SAP and Oracle initially explored SaaS as a precedence to migrating custom-ers
onto their traditional licensing model. However, of late, Oracle has shown
serious focus towards articulating its SaaS strategy. Oracle has introduced
offerings like CRM On-Demand for its customers, and has more than 2,200
customers for on-demand, and these are a mix of mid-sized business and
enterprise customers. Oracle is investing heavily in bringing collaborative
tools and social networking into Oracle CRM On-Demand and other applications, to
increase the productivity of users, says Surya Bhardwaj, vice president,
applications, Oracle India. In addition, it has an Oracle Platform for SaaS
which includes Oracle Database, Oracle Fusion Middleware, Oracle Enterprise
Manager, and Oracle VM, that provides ISVs a single, integrated platform for
both on-premise and cloud-based deployments.

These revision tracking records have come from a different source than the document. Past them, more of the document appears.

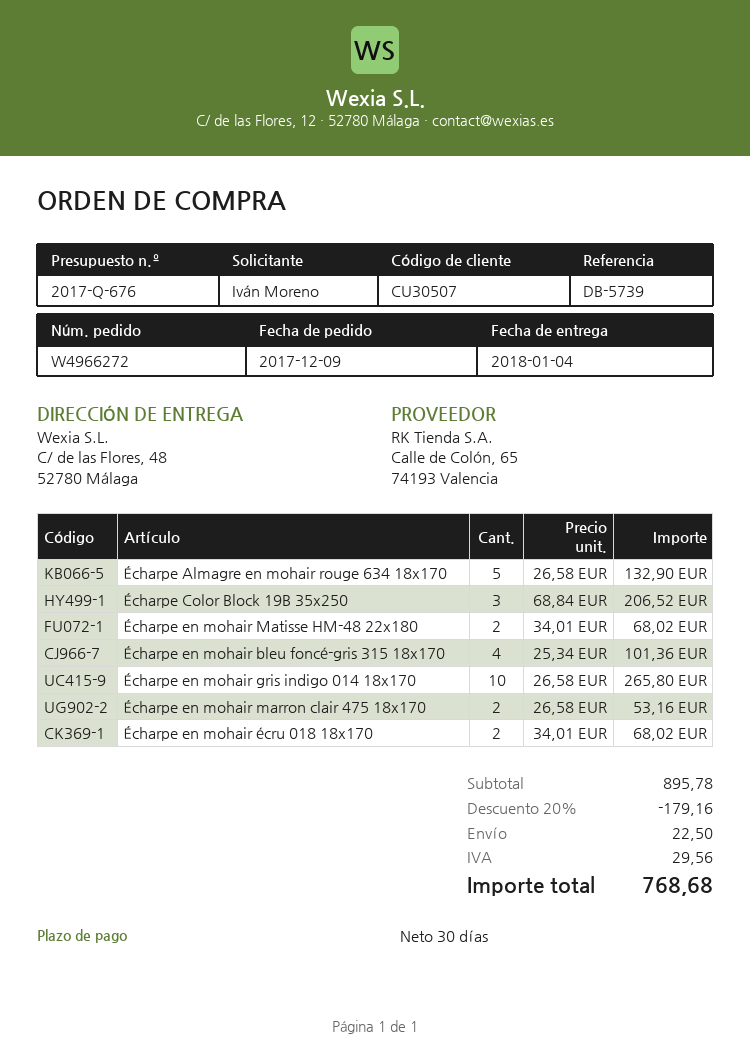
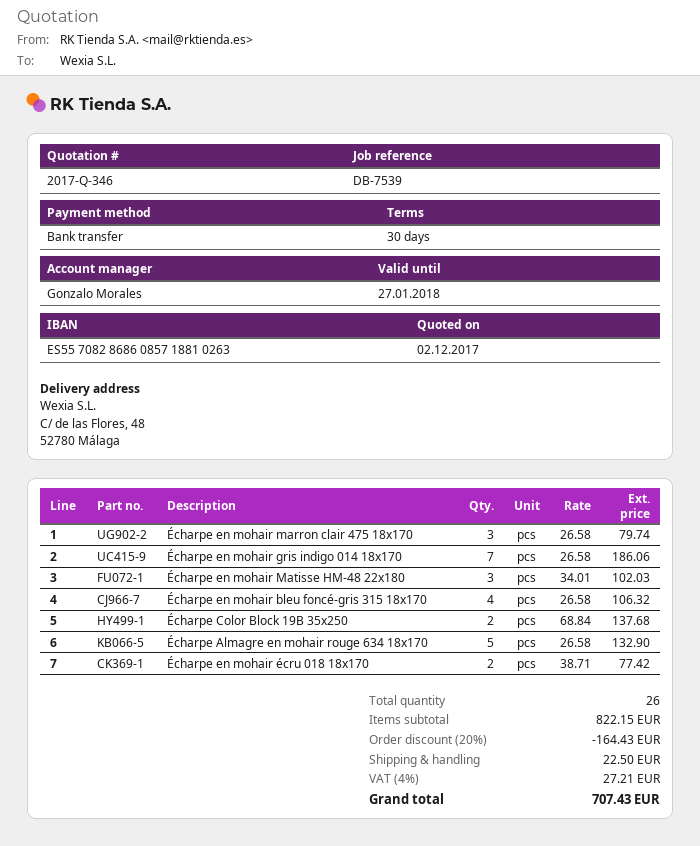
quote number: 2017-Q-676 -> 2017-Q-346
reference: DB-5739 -> DB-7539
Écharpe Color Block 19B 35x250: 3 x 68.84 = 206.52 -> 2 x 68.84 = 137.68
Écharpe en mohair Matisse HM-48 22x180: 2 x 34.01 = 68.02 -> 3 x 34.01 = 102.03
Écharpe en mohair bleu foncé-gris 315 18x170: 4 x 25.34 = 101.36 -> 4 x 26.58 = 106.32
Écharpe en mohair gris indigo 014 18x170: 10 x 26.58 = 265.80 -> 7 x 26.58 = 186.06
Écharpe en mohair marron clair 475 18x170: 2 x 26.58 = 53.16 -> 3 x 26.58 = 79.74
Écharpe en mohair écru 018 18x170: 2 x 34.01 = 68.02 -> 2 x 38.71 = 77.42
subtotal: 895.78 -> 822.15
discount: 20% = 179.16 -> 20% = 164.43
tax: 29.56 -> 27.21
total: 768.68 -> 707.43

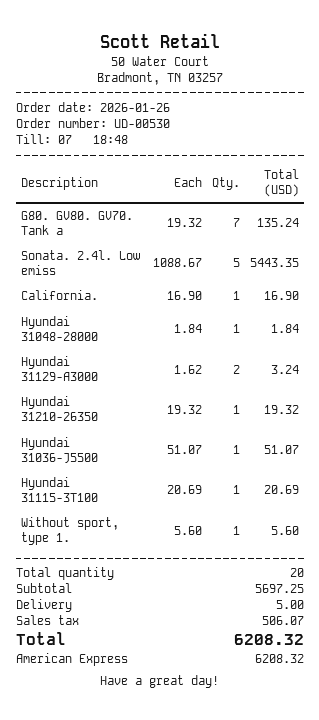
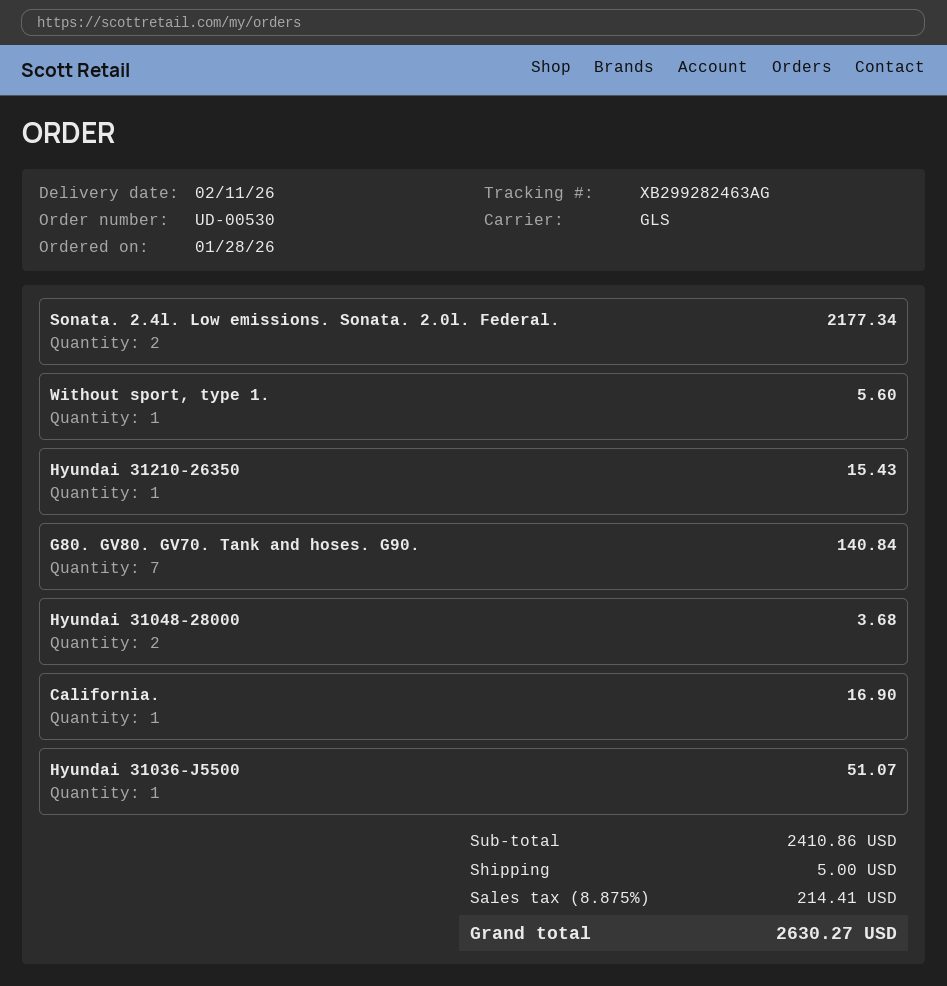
order date: 2026-01-26 -> 2026-01-28
G80. GV80. GV70. Tank a: 7 for 135.24 -> 7 for 140.84
Sonata. 2.4l. Low emiss: 5 for 5443.35 -> 2 for 2177.34
Hyundai 31048-28000: 1 for 1.84 -> 2 for 3.68
Hyundai 31129-A3000: 2 for 3.24 -> none
Hyundai 31210-26350: 1 for 19.32 -> 1 for 15.43
Hyundai 31115-3T100: 1 for 20.69 -> none
subtotal: 5697.25 -> 2410.86
tax: 506.07 -> 214.41
total: 6208.32 -> 2630.27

SAP has also been observing that a large number of its enterprise customers
are selectively adopting the on-demand delivery model to complement their
existing on premise landscapes. SAP is supporting this hybrid approach by
tightly integrating its applications for the on-premise and on-demand deployment
models to ensure integrity across processes, data, user interface, and
application behavior. SAP BusinessObjects OnDemand business intelligence
offerings expand on the benefits of the on-premise business intelligence
solutions for large enterprises. In addition, SAP has also introduced Business
ByDesign that offers one integrated solution for small and midsize companies at
reduced operating cost.
While these players have been in the market for some time, newer players such
as Tata Communications are now gradually entering the on-demand space. Tata
Communications entered the hosted CRM space about seven months ago, and is
witnessing a huge growth from the mid-market and SMB segments. It is also seeing
a great deal of traction in on-demand offerings such as managed messaging and
hosted contact center solutions. It now plans on launching hosted SRMS,
electronic content management and hosted dealer management systems on a SaaS
model.
Outlook
According to IDC, spending on cloud services is expected to grow over five
times that of traditional on-premises IT. The increased pressure on companies to
reduce costs in the current economic environment will also give a fillip to
further adoption of cloud computing and software-as-a-service models by
enterprises. Gartners recent report states that 25% of new business software
will be delivered as a service in 2011. Technology adopters will forgo capital
expenditure, and 40% of their IT infrastructure will be purchased as a service.
Gartner also predicts that 40% of the SMBs will use SaaS based back office
applications in 2011. So going by these estimates, SaaS has a very defined and
promising future in the India market.